In a recent study conducted by Pride Wide in partnership with Barefoot Wine, a distressing trend among British LGBTQ+ individuals has come to light. The survey, which gathered responses from 1,063 LGBTQ+ people in the UK between September 22 and October 9, 2023, sheds light on a troubling issue. It was found that a significant majority of respondents, approximately 67 percent, have refrained from holding hands with their partners in public over the past year, all out of fear of encountering a negative response.
The Impact of Rising Hate Crimes
This revelation comes at a time when the United Kingdom is witnessing a surge in LGBTQ+ hate crime rates. High-profile incidents, such as the harassment of a lesbian couple on the London Underground and threats directed at Drag Race UK star Pixie Polite, have further underscored the urgency of addressing this issue. The attack on two men outside the Two Brewers in Clapham has also added to the growing concerns within the LGBTQ+ community.
Hiding Identities Out of Fear
In a poignant testament to the extent of fear, some LGBTQ+ individuals have begun concealing their identities in public spaces. Even seemingly innocuous acts, like wearing rainbow socks, have been met with trepidation. As podcast host and comedian James Barr laments, “I’ll be really nervous to put rainbow socks on. You just think, I don’t want to give someone an excuse.”
Mixed Emotions Surrounding Hand-Holding
The research also delves into the emotional nuances of hand-holding among LGBTQ+ couples. While a significant portion reported feeling loved (51 percent), proud (48 percent), and in-sync or connected (43 percent) when holding hands, it also evoked self-consciousness (33 percent), anxiety (30 percent), and a sense of being unsafe (23 percent).
The Power of Visibility
Remarkably, eight in 10 LGBTQ+ individuals (83 percent) agreed that hand-holding serves as a powerful act of visibility. Nearly half (43 percent) expressed feeling validated and safer when witnessing others holding hands in public spaces. An overwhelming 85 percent expressed a desire to see more LGBTQ+ couples openly holding hands.

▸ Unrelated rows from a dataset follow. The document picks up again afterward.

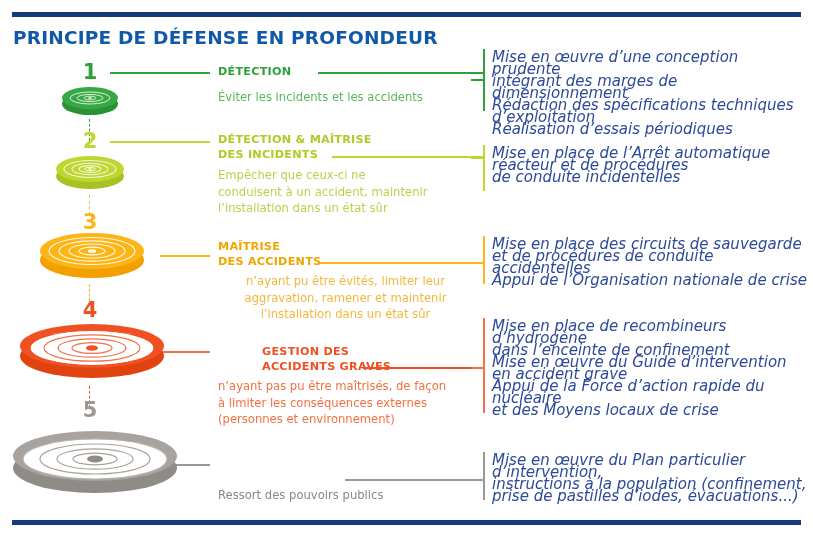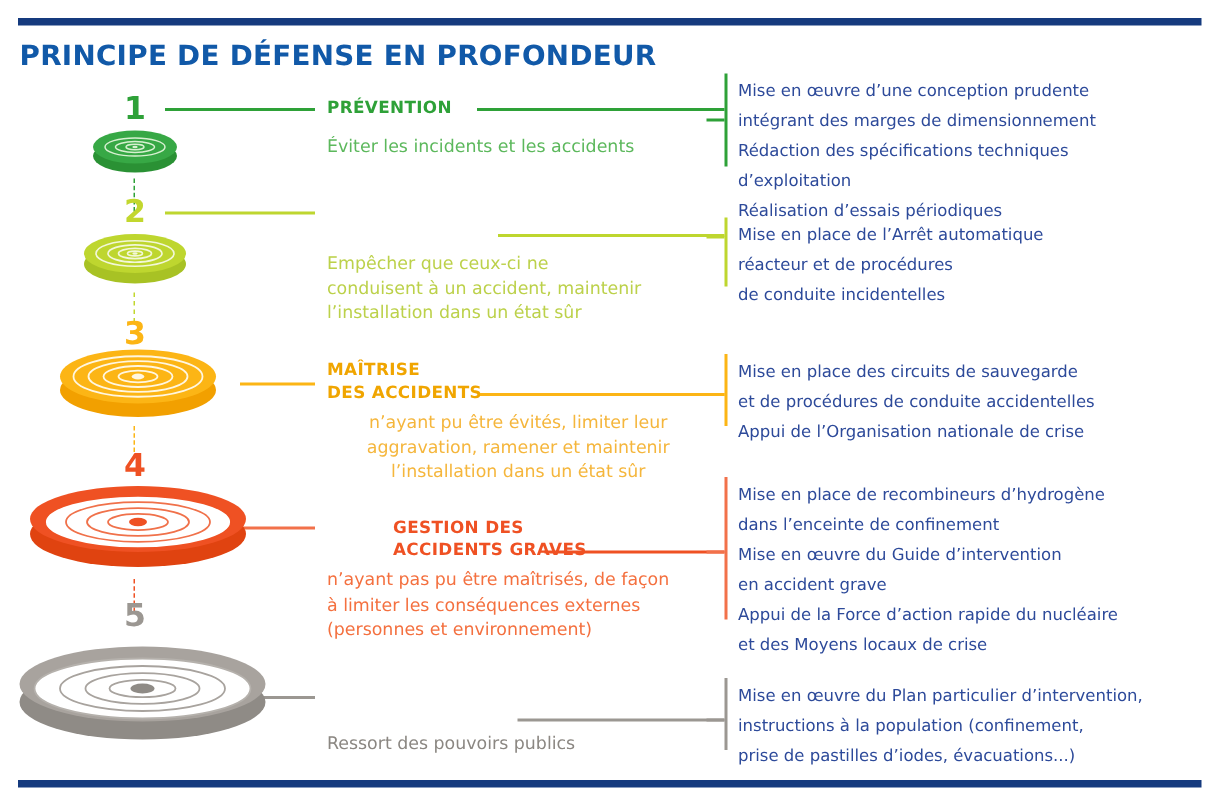--- a/index.html
+++ b/index.html
@@ -32,43 +32,43 @@
 
   .hdr{
     position:absolute;font-size:11.2px;font-weight:bold;
     letter-spacing:.25px;line-height:14.5px;white-space:nowrap;
   }
   .sub{
     position:absolute;font-size:11.6px;line-height:16.5px;
     white-space:pre-line;
   }
   .right-txt{
-    position:absolute;font-size:11px;line-height:20px;
-    color:#2d4a9a;white-space:pre-line;
+    position:absolute;font-size:15px;line-height:12px;
+    color:#2d4a9a;white-space:pre-line;font-style:italic;
   }
   .rbar{position:absolute;width:1.8px;}
   .rstub{position:absolute;height:1.6px;width:12px;}
 
   
   .disc{position:absolute;}
   .disc svg{display:block;}
 </style>
 </head>
 <body>
 
 <div id="stage">
 
   <div class="rule top"></div>
   <div class="rule bottom"></div>
 
   <div id="page-title">PRINCIPE DE DÉFENSE EN PROFONDEUR</div>
 
   <div class="num" style="left:60px;top:62px;color:#2ea138;">1</div>
   <div class="hline" style="left:110px;top:72px;width:100px;background:#2ea138;"></div>
-  <div class="hdr" style="left:218px;top:65px;color:#2ea138;">PRÉVENTION</div>
+  <div class="hdr" style="left:218px;top:65px;color:#2ea138;">DÉTECTION</div>
   <div class="hline" style="left:318px;top:72px;width:165px;background:#2ea138;"></div>
   <div class="sub" style="left:218px;top:89px;width:250px;color:#5cb85c;">Éviter les incidents et les accidents</div>
 
   <div class="disc" style="left:56px;top:84px;">
     <svg width="68" height="34" viewBox="0 0 68 34">
       <ellipse cx="34" cy="20" rx="28" ry="11" fill="#2a9134"></ellipse>
       <ellipse cx="34" cy="14" rx="28" ry="11" fill="#37a845"></ellipse>
       <ellipse cx="34" cy="14" rx="20" ry="6" fill="none" stroke="#d7f0d0" stroke-width="1"></ellipse>
       <ellipse cx="34" cy="14" rx="13" ry="3.6" fill="none" stroke="#d7f0d0" stroke-width="1"></ellipse>
       <ellipse cx="34" cy="14" rx="6" ry="1.8" fill="none" stroke="#d7f0d0" stroke-width="1"></ellipse>
@@ -80,20 +80,22 @@
   <div class="rstub" style="left:471px;top:79px;background:#2ea138;"></div>
   <div class="rbar" style="left:483px;top:49px;height:62px;background:#2ea138;"></div>
   <div class="right-txt" style="left:492px;top:51px;width:318px;">Mise en œuvre d’une conception prudente
 intégrant des marges de dimensionnement
 Rédaction des spécifications techniques
 d’exploitation
 Réalisation d’essais périodiques</div>
 
   <div class="num" style="left:60px;top:131px;color:#c2d72e;">2</div>
   <div class="hline" style="left:110px;top:141px;width:100px;background:#bed62f;"></div>
+  <div class="hdr" style="left:218px;top:133px;color:#aecb27;white-space:pre-line;">DÉTECTION &amp; MAÎTRISE
+DES INCIDENTS</div>
   <div class="hline" style="left:332px;top:156px;width:151px;background:#bed62f;"></div>
   <div class="sub" style="left:218px;top:167px;width:250px;color:#bcd14a;">Empêcher que ceux-ci ne
 conduisent à un accident, maintenir
 l’installation dans un état sûr</div>
 
   <div class="disc" style="left:50px;top:152px;">
     <svg width="80" height="42" viewBox="0 0 80 42">
       <ellipse cx="40" cy="24" rx="34" ry="13" fill="#a8c224"></ellipse>
       <ellipse cx="40" cy="17" rx="34" ry="13" fill="#bed62f"></ellipse>
       <ellipse cx="40" cy="17" rx="26" ry="8.5" fill="none" stroke="#f2f7d8" stroke-width="1.1"></ellipse>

Scott Nunn, co-founder and creative director of Pride Wide, commented on the research, emphasizing the importance of addressing this issue: “Our survey gives new insights into why holding hands is so important, and we will use the results to promote a Britain where everyone can hold hands with confidence.”

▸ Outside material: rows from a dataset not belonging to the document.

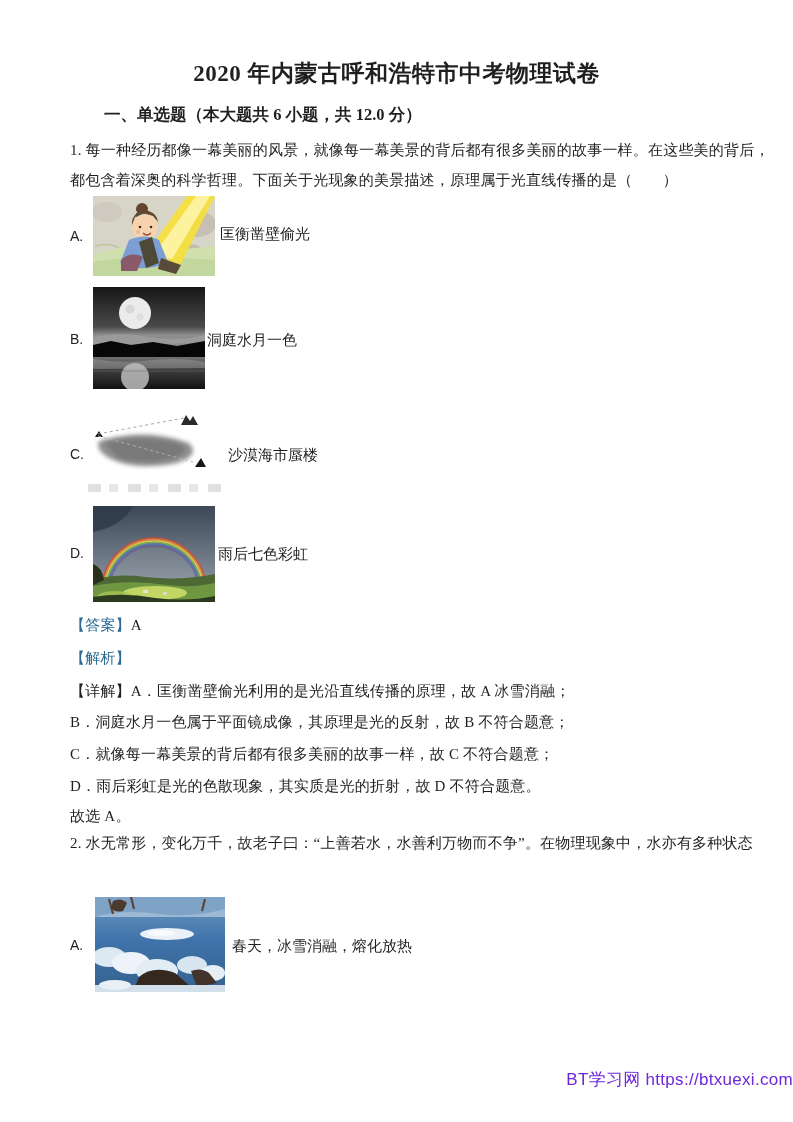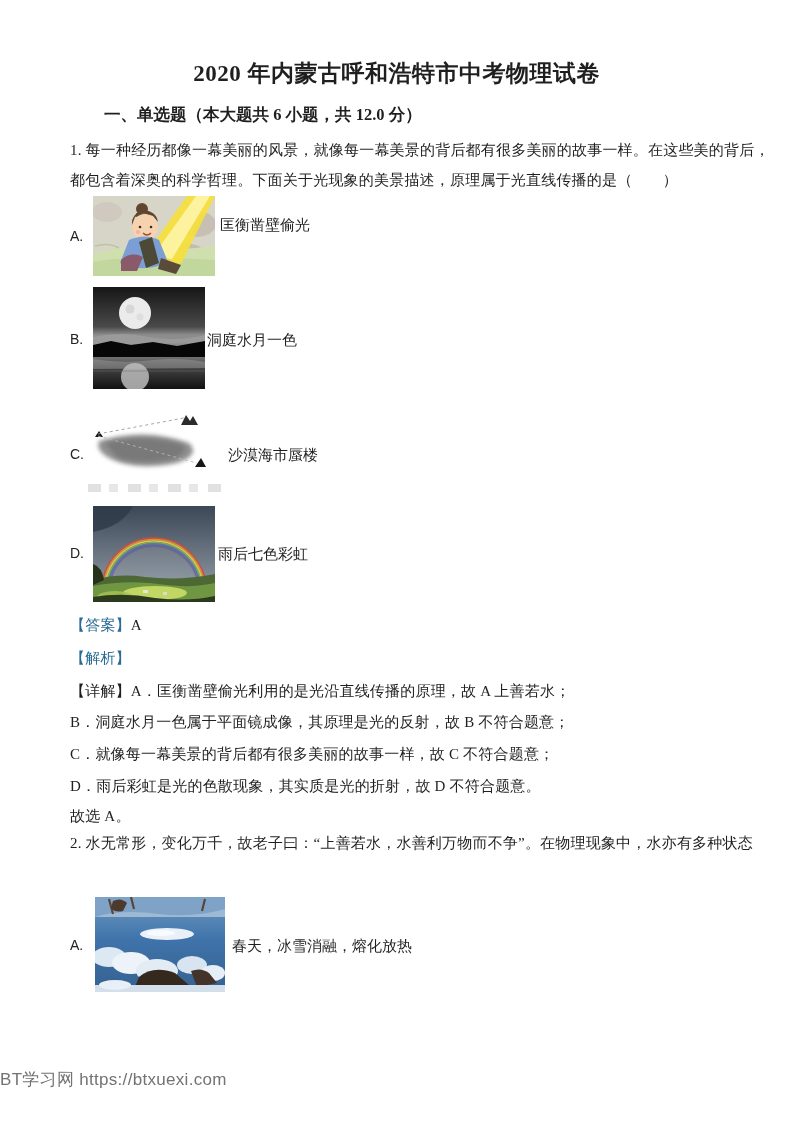--- a/index.html
+++ b/index.html
@@ -30,23 +30,23 @@
   .pic { position:absolute; line-height:0; }
   .pic svg { display:block; }
   .blue { color:#2b6b93; }
   .artifact {
     position:absolute; left:88px; top:484px; width:138px; height:8px; opacity:0.55;
     background:repeating-linear-gradient(90deg,#c9c9c9 0 13px,transparent 13px 21px,
       #d4d4d4 21px 30px,transparent 30px 40px);
     filter:blur(0.5px);
   }
   .footer {
-    position:absolute; top:1068px; left:0; width:100%; text-align:left;
+    position:absolute; top:1068px; left:0; width:100%; text-align:right;
     font-family:"Liberation Sans","DejaVu Sans",sans-serif; font-size:17px;
-    color:#737373; letter-spacing:0.3px;
+    color:#6d28d9; letter-spacing:0.3px;
   }
 </style>
 </head>
 <body>
 
 <div class="page">
 
   <h1 class="title">2020 年内蒙古呼和浩特市中考物理试卷</h1>
 
   <div class="heading">一、单选题（本大题共 6 小题，共 12.0 分）</div>
@@ -74,21 +74,21 @@
       <circle cx="58" cy="31" r="1.3" fill="#3a2b1e"></circle>
       <circle cx="45" cy="36" r="2" fill="#f0a9a0" opacity="0.8"></circle>
       <path d="M50,37 q4,4 8,0" stroke="#9c4a33" stroke-width="1.2" fill="none"></path>
       <path d="M36,44 q16,-7 30,0 l9,22 q-24,12 -48,1 z" fill="#7b9fd4"></path>
       <path d="M50,44 l4,20" stroke="#5d7fb4" stroke-width="1.5" fill="none"></path>
       <path d="M46,46 l13,-5 7,26 -13,5 z" fill="#4c4a37"></path>
       <path d="M28,64 q10,-9 22,-3 l-6,14 -16,0 z" fill="#8a5a6b"></path>
       <path d="M68,62 l20,7 -5,9 -18,-5 z" fill="#5a4a3a"></path>
     </svg>
   </div>
-  <span class="opt-caption" style="left:220px; top:216px">匡衡凿壁偷光</span>
+  <span class="opt-caption" style="left:220px; top:225px">匡衡凿壁偷光</span>
 
   <span class="opt-label" style="left:70px; top:331px">B.</span>
   <div class="pic" style="left:93px; top:287px">
     <svg width="112" height="102" viewBox="0 0 112 102">
       <defs>
         <linearGradient id="skyB" x1="0" y1="0" x2="0" y2="1">
           <stop offset="0" stop-color="#161616"></stop>
           <stop offset="0.62" stop-color="#4a4a4a"></stop>
           <stop offset="0.75" stop-color="#8d8d8d"></stop>
         </linearGradient>
@@ -162,21 +162,21 @@
       <rect x="70" y="86" width="4" height="3" fill="#ded9c8"></rect>
       <path d="M0,91 Q30,86 62,92 Q95,96 122,90 L122,96 L0,96 Z" fill="#2b3a1f"></path>
       <path d="M0,58 q9,3 11,16 l-11,5 z" fill="#263219"></path>
     </svg>
   </div>
   <span class="opt-caption" style="left:218px; top:545px">雨后七色彩虹</span>
 
   <p class="bodyline" style="top:615px"><span class="blue">【答案】</span><span>A</span></p>
   <p class="bodyline" style="top:648px"><span class="blue">【解析】</span></p>
 
-  <p class="bodyline" style="top:681px">【详解】A．匡衡凿壁偷光利用的是光沿直线传播的原理，故 A 上善若水；</p>
+  <p class="bodyline" style="top:681px">【详解】A．匡衡凿壁偷光利用的是光沿直线传播的原理，故 A 冰雪消融；</p>
   <p class="bodyline" style="top:712px">B．洞庭水月一色属于平面镜成像，其原理是光的反射，故 B 不符合题意；</p>
   <p class="bodyline" style="top:744px">C．就像每一幕美景的背后都有很多美丽的故事一样，故 C 不符合题意；</p>
   <p class="bodyline" style="top:776px">D．雨后彩虹是光的色散现象，其实质是光的折射，故 D 不符合题意。</p>
   <p class="bodyline" style="top:806px">故选 A。</p>
 
   <p class="bodyline" style="top:833px">2. 水无常形，变化万千，故老子曰：“上善若水，水善利万物而不争”。在物理现象中，水亦有多种状态</p>
 
   <span class="opt-label" style="left:70px; top:937px">A.</span>
   <div class="pic" style="left:95px; top:897px">
     <svg width="130" height="95" viewBox="0 0 130 95">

These findings cast a stark light on the challenges faced by LGBTQ+ individuals in the UK, where recent Home Office data reveals a 41 percent rise in sexual orientation hate crimes and a 56 percent increase in transgender hate crimes in England and Wales. The need for greater acceptance, understanding, and safety for LGBTQ+ individuals in public spaces is undeniably pressing.